Saturday, May 21, 2016

ROCK ART, AND THE DEVELOPMENT OF INTELLIGENCE:

Disclaimer: Except for the direct quotes following, the content of this posting is completely my speculation, and neither Dietrich Stout or Scientific American can be held responsible for any mistakes or errors. 

We rock art enthusiasts have long believed that the beginnings of rock art indicated a certain level of intellectual development in our human ancestors. Now, a remarkable article in the April, 2016, Scientific American (Vol. 314, No.  4), by Dietrich Stout titled Cognitive Psychology/Tales of a Stone Age Neuroscientist, suggests that learning to make rock art may have been an important factor in that intellectual development.



Oldowan chopper, Wikimedia.
Public domain.



Acheulian hand axe, Spain.
Wikimedia. Public domain.

Stout reported that he and his collaborators learned to knap stone, to recreate Oldowan type stone tools (2.5 to 1.2 million years BP), and Achulean type stone tools (1.6 million to 200,000 years BP). This process of learning to knap stone, and then the production of the tools, proceeded with a series of brain scans to attempt to identify any neural changes.

            "We suspected that learning to knap would also require some degree of neural rewiring. If so, we wanted to know which circuits were affected. If our idea was correct we hoped to get a glimpse of whether toolmaking can actually cause, on a small scale, the same type of anatomical changes in an individual that occurred over the course of human evolution.
            The answer turned out to be a resounding yes: practice in knapping enhanced white matter tracts connecting the same frontal and parietal regions identified in our PET and MRI studies, including the right inferior frontal gyrus of the prefrontal cortex, a region critical for cognitive control. The extent of these changes could be predicted from the actual number of hours each subject spent practicing - the more someone practiced, the more their white matter changed." (Stout 2015:33-34)



Rhinos, Chauvet Cave.
 Wikimedia. Public domain


Lion Man, Hohlenstein-Stadel.
Public domain.

But, what excited me more upon reading this is that the creation of the two tool types left detectable differences in the brain changes. This leads me to what I believe to the reasonable conclusion that the creation of any two types of object would have different effects upon the development of the brain of the creator. In other words, cave painting and Paleolithic bone and ivory carving would have enhanced the development of the brains of their creators, and thus I think I can safely assume that this would also apply to the act of creating petroglyphs and pictographs. That the creation of this rock art not only signaled a certain level of cognitive development, it actually contributed to that development, and the different types of creations made different contributions to that development.

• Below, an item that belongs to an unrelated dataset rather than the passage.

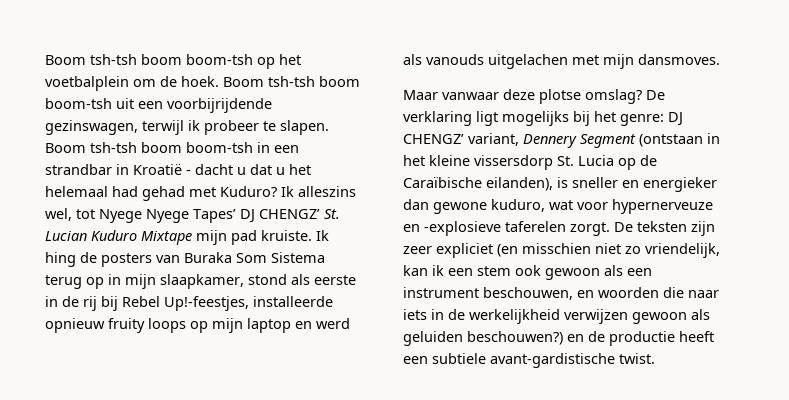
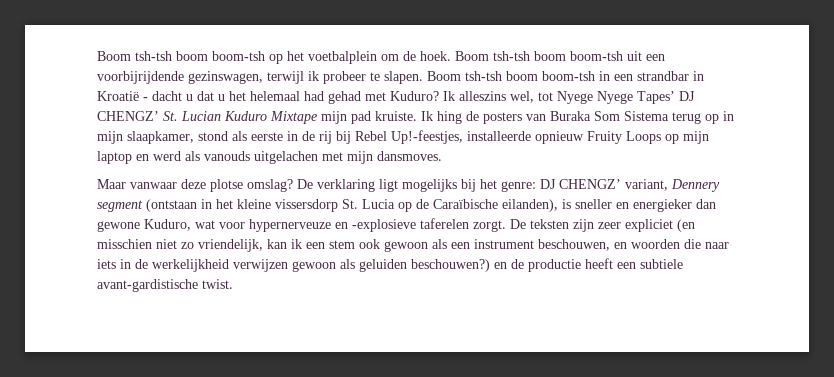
- Ik hing de posters van Buraka Som Sistema terug op in mijn slaapkamer, stond als eerste in de rij bij Rebel Up!-feestjes, installeerde opnieuw fruity loops op mijn laptop en werd als vanouds uitgelachen met mijn dansmoves.
+ Ik hing de posters van Buraka Som Sistema terug op in mijn slaapkamer, stond als eerste in de rij bij Rebel Up!-feestjes, installeerde opnieuw Fruity Loops op mijn laptop en werd als vanouds uitgelachen met mijn dansmoves.
- De verklaring ligt mogelijks bij het genre: DJ CHENGZ’ variant, Dennery Segment (ontstaan in het kleine vissersdorp St. Lucia op de Caraïbische eilanden), is sneller en energieker dan gewone kuduro, wat voor hypernerveuze en -explosieve taferelen zorgt.
+ De verklaring ligt mogelijks bij het genre: DJ CHENGZ’ variant, Dennery segment (ontstaan in het kleine vissersdorp St. Lucia op de Caraïbische eilanden), is sneller en energieker dan gewone Kuduro, wat voor hypernerveuze en -explosieve taferelen zorgt.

"The results of our own imaging studies on stone toolmaking led us recently to propose that neural circuits, including the inferior frontal gyrus, underwent changes to adapt to the demands of Paleolithic toolmaking and then were co-opted to support primitive forms of communication using gestures and, perhaps, vocalizations. This protolinguistic communication would then have been subjected to selection, ultimately producing the specific adaptations that support modern human language." (Stout 2016:35)


Westwater Creek, Bookcliffs,
Grand County, Utah.
Photograph: Peter Faris,
September, 1981.


Sproat Lake, Vancouver Island,
British Columbia, Canada.
Photograph: Peter Faris, 1995.

So, if all this is really true, by extension, I believe we can postulate that the creation of this art influenced the creation of culture, and the form or type of art created determined the type of that influence. In effect, this seems to imply that the act of painting pictographs would influence the development of the brain in a different way than the carving of a petroglyph. This suggests that we may someday be able to analyze the art to predict the type of culture that produced it, and vice versa; that we may be able to analyze a culture and predict the kind of art it produced. In any case I will be eagerly waiting for further elaboration of this truly exciting investigation, and I hope that it will lead to proof that rock art influenced the development of intelligence, language, and culture. 


REFERENCE:

Stout, Dietrich
2016    Cognitive Psychology: Tales of a Stone Age Neuroscientist, pages 28-35, Scientific American, Volume 314, Number 4, April, 2016.